How to make seasonal fall mac 'n' cheese; recipe below
Oct. 2, 2014
As the air turns crisp, there are few things more inviting than a warm kitchen filled with the smell of home cooking.
Read on as Chris Gray, food and beverage director at the IMU, shares tips for cooking seasonal fall foods and a recipe for delicious macaroni and cheese that incorporates one of fall’s most popular vegetables: squash.
Bring out the crockpot. There isn't much you can't cook in a crockpot. Maybe a wedding cake? Some of my favorites are Coke pulled barbecue pork (say that 10 times fast), short ribs, tortilla soup, and of course chili.
Preserve fresh herbs in butter. Another great method for preserving herbs is to make them into flavored butter and freeze that. Mince one part herbs (one type, or a blend) and mash into two parts softened butter, shape into a log, and freeze. Cut off slices of herb-flavored butter as needed to melt over vegetables, meat or fish, or to sauté in recipes for the taste of summer all winter long. My favorite is minced garlic and parsley, which makes awesome garlic bread!
Snack on roasted pumpkin seeds. After cleaning the seeds off, boil them in salted water for 10 minutes, drain, pat dry with a towel, toss with tiny bit of olive oil and sprinkle with fine ground sea salt. Spread on a sheet pan, bake at 325 degrees for 10 minutes, stir and bake again for eight minutes. Yum!
Help fresh herbs last long after the growing season is done. Freeze herbs by cutting leaves into small bits, packing the bits into an empty ice-cube tray. Fill the trays about three-fourths full with water, and freeze. One measured tablespoon of herbs per cube is a good amount. The next day, top off with water and freeze again (this covers the floating bits with ice to prevent freezer burn). Pop the finished cubes into a sealed container in the freezer. Drop frozen cubes into soups, stews and such, for fresh-cut flavor.

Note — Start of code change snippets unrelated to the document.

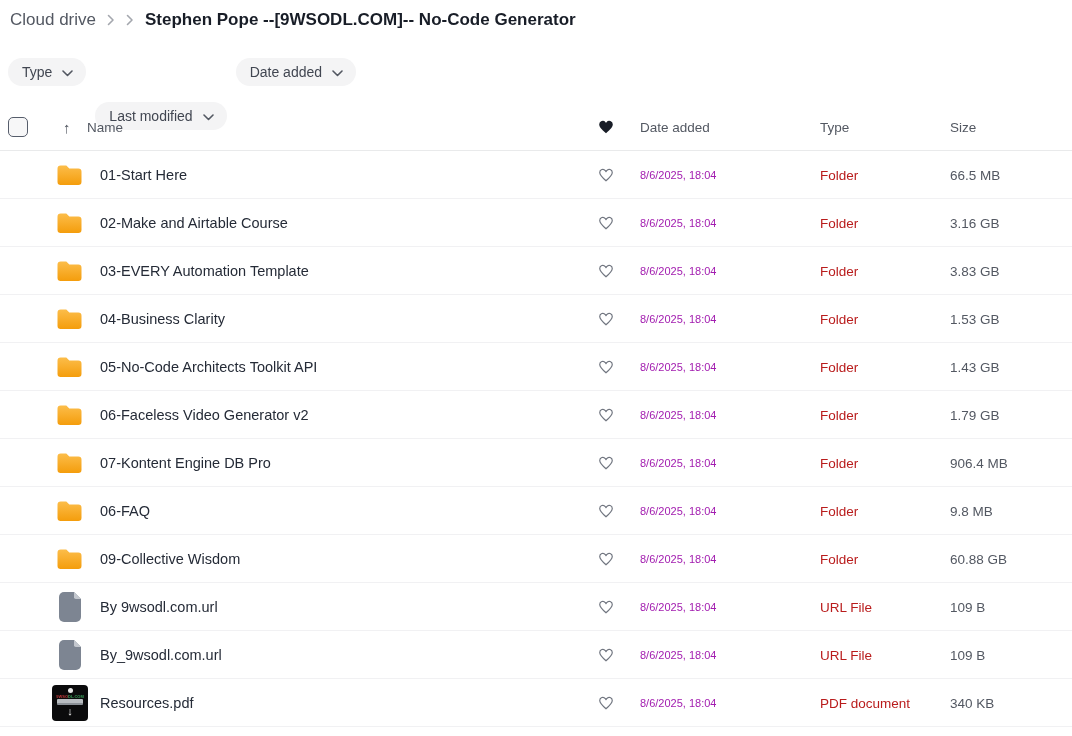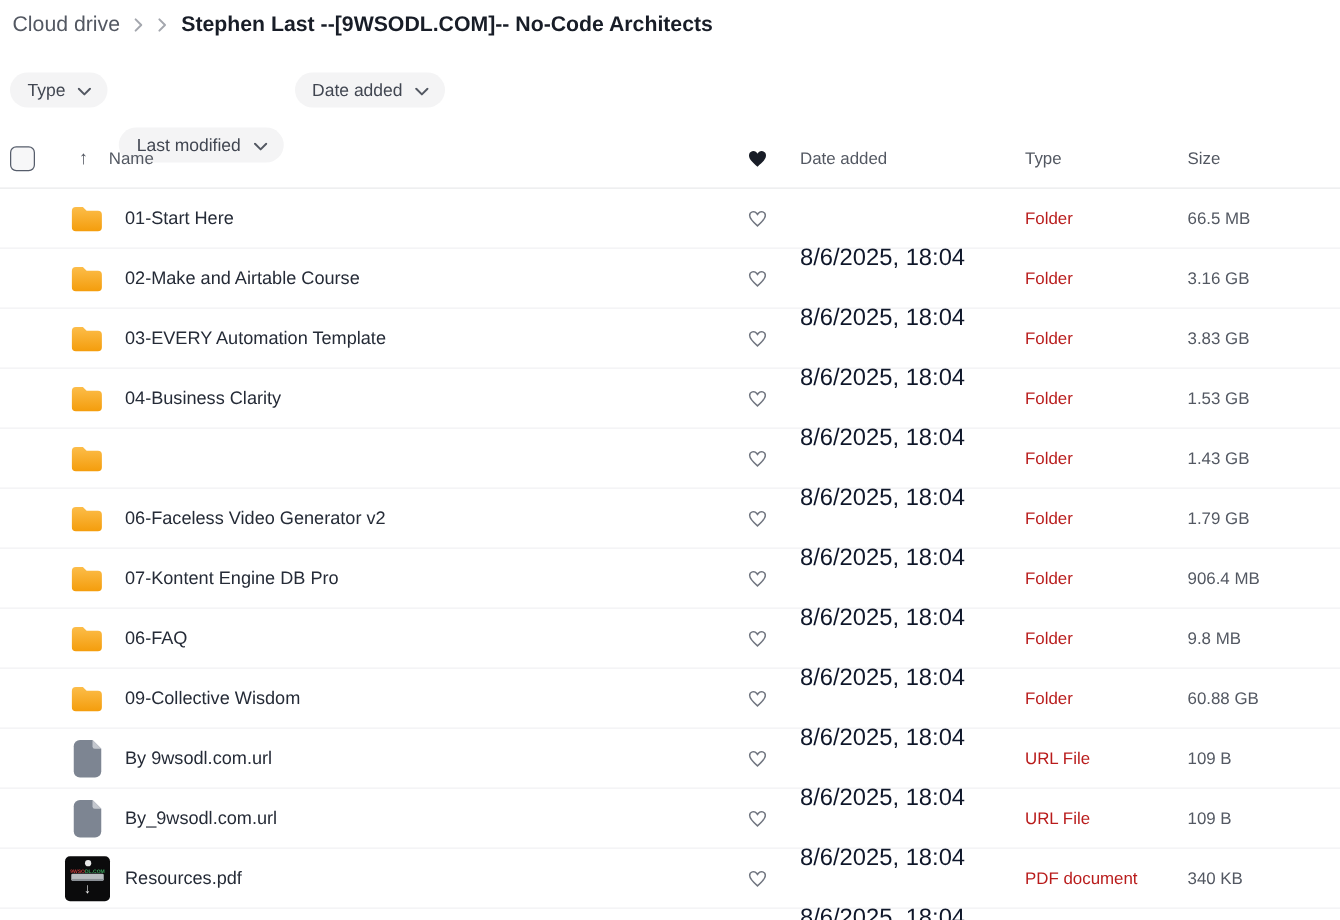--- a/index.html
+++ b/index.html
@@ -71,7 +71,7 @@
         <path d="M1.5 1.5 L6 6 L1.5 10.5" fill="none" stroke="#a4a7ae" stroke-width="1.6" stroke-linecap="round" stroke-linejoin="round"></path>
       </svg>
   </span>
-  <span class="crumb current">Stephen Last --[9WSODL.COM]-- No-Code Architects</span>
+  <span class="crumb current">Stephen Pope --[9WSODL.COM]-- No-Code Generator</span>
 </nav>
 
 <div class="filters">

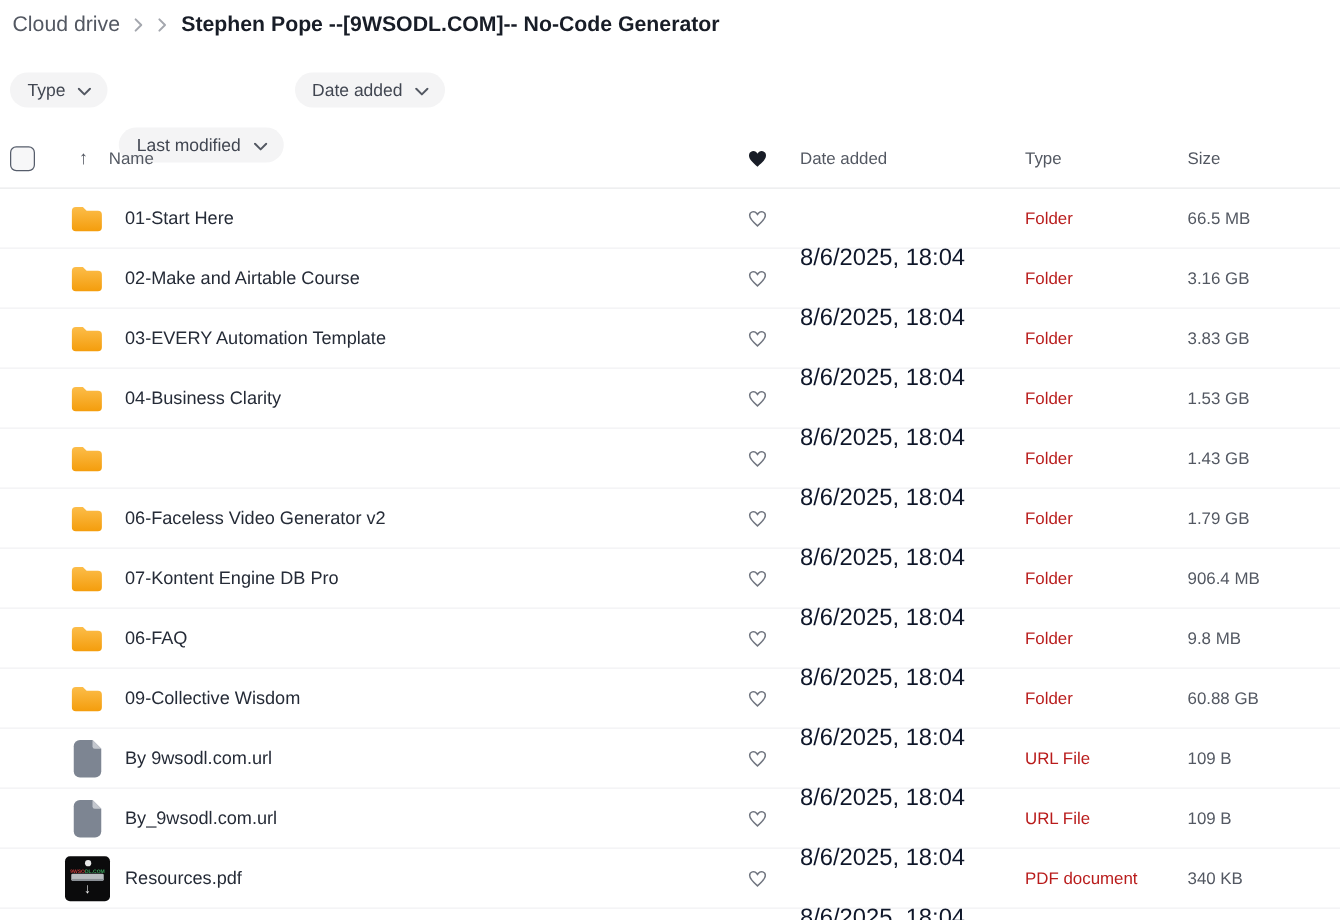--- a/index.html
+++ b/index.html
@@ -37,7 +37,7 @@
   .c-icon { left:56px; display:flex; align-items:center; }
   .c-name { left:100px; font-size:14.5px; color:#252b37; }
   .c-heart{ left:598px; display:flex; cursor:pointer; }
-  .c-date { left:640px; font-size:19px; color:#0f172a;margin-top:32px; }
+  .c-date { left:640px; font-size:11px; color:#a21caf; }
   .c-type { left:820px; font-size:13.5px; color:#b91c1c; }
   .c-size { left:950px; font-size:13.5px; color:#535862; }
 

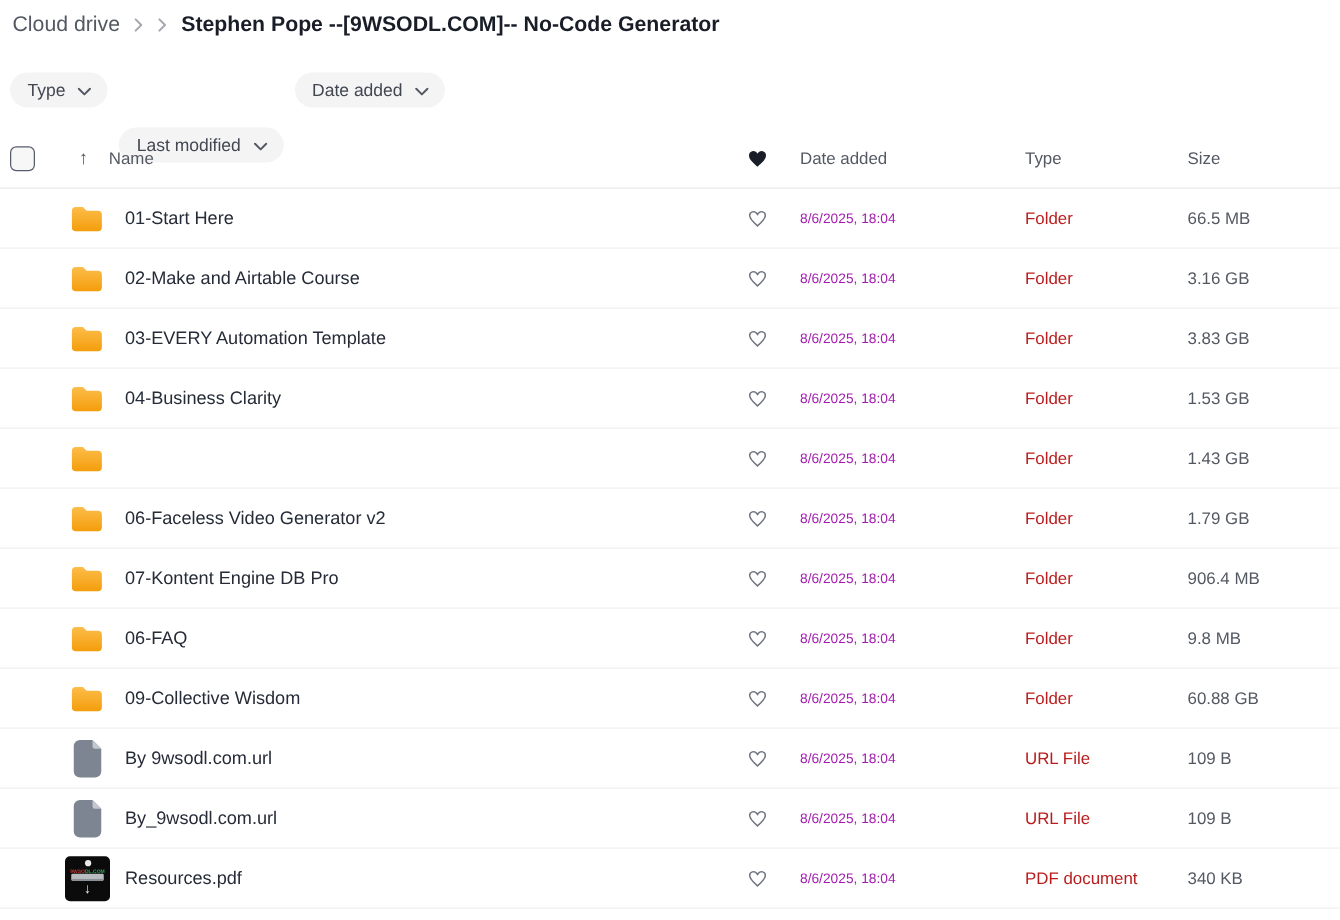--- a/index.html
+++ b/index.html
@@ -235,6 +235,7 @@
       </span>
 
     </span>
+    <span class="vc c-name">05-No-Code Architects Toolkit API</span>
     <span class="vc c-heart">
       <svg width="16" height="15" viewBox="0 0 24 22">
             <path d="M12 19.6 C5.6 14 2.6 10.6 2.6 7.2 a4.6 4.6 0 0 1 8.3-2.8 L12 5.9 l1.1-1.5 a4.6 4.6 0 0 1 8.3 2.8 c0 3.4-3 6.8-9.4 12.4 z" fill="none" stroke="#717680" stroke-width="1.8"></path>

Light and creamy mac 'n' cheese
Yields: Eight servings (serving size: 1 1/3 cups)
- 3 cups cubed peeled butternut squash (about one, 1-pound squash)
- ½ cup diced white onion
- 1 1/4 cups fat-free, low-sodium chicken broth
- 1 ½ cups fat-free milk
- 2 garlic cloves, peeled
- 2 tablespoons plain fat-free Greek yogurt
- ½ teaspoon freshly ground black pepper
- 1 1/4 cups (5 ounces) shredded sharp Cheddar cheese
- ½ cup (2 ounces) finely grated fresh Parmigiano-Reggiano cheese
- 1 pound uncooked wheat pasta
- Cooking spray
- 1 teaspoon olive oil
- ½ cup panko (Japanese breadcrumbs)
- 2 tablespoons chopped fresh parsley
1. Preheat oven to 375 degrees.
2. Combine squash, onion, broth, milk and garlic in a medium saucepan; bring to a boil over medium-high heat. Reduce heat to medium, and simmer until squash is tender when pierced with a fork (about 25 minutes). Remove from heat.
3. Place the hot squash mixture in a blender. Add salt, pepper and Greek yogurt. Remove the center piece of blender lid to allow steam to escape; secure blender lid on blender. Place a clean towel over the opening in the blender lid to avoid splatters. Blend until smooth. Place blended squash mixture in a bowl and stir in the two cheeses until combined.
4. Cook pasta according to package directions, omitting salt and fat; drain well. Add pasta to squash mixture, and stir until combined. Spread mixture evenly into a 13-by-9-inch glass or ceramic baking dish coated with cooking spray.
5. Mix the olive oil and panko in a bowl to evenly coat the breadcrumbs. Sprinkle evenly over the hot pasta mixture.
6. Bake at 375 degrees for 25 minutes or until bubbly. Sprinkle with parsley, and serve immediately.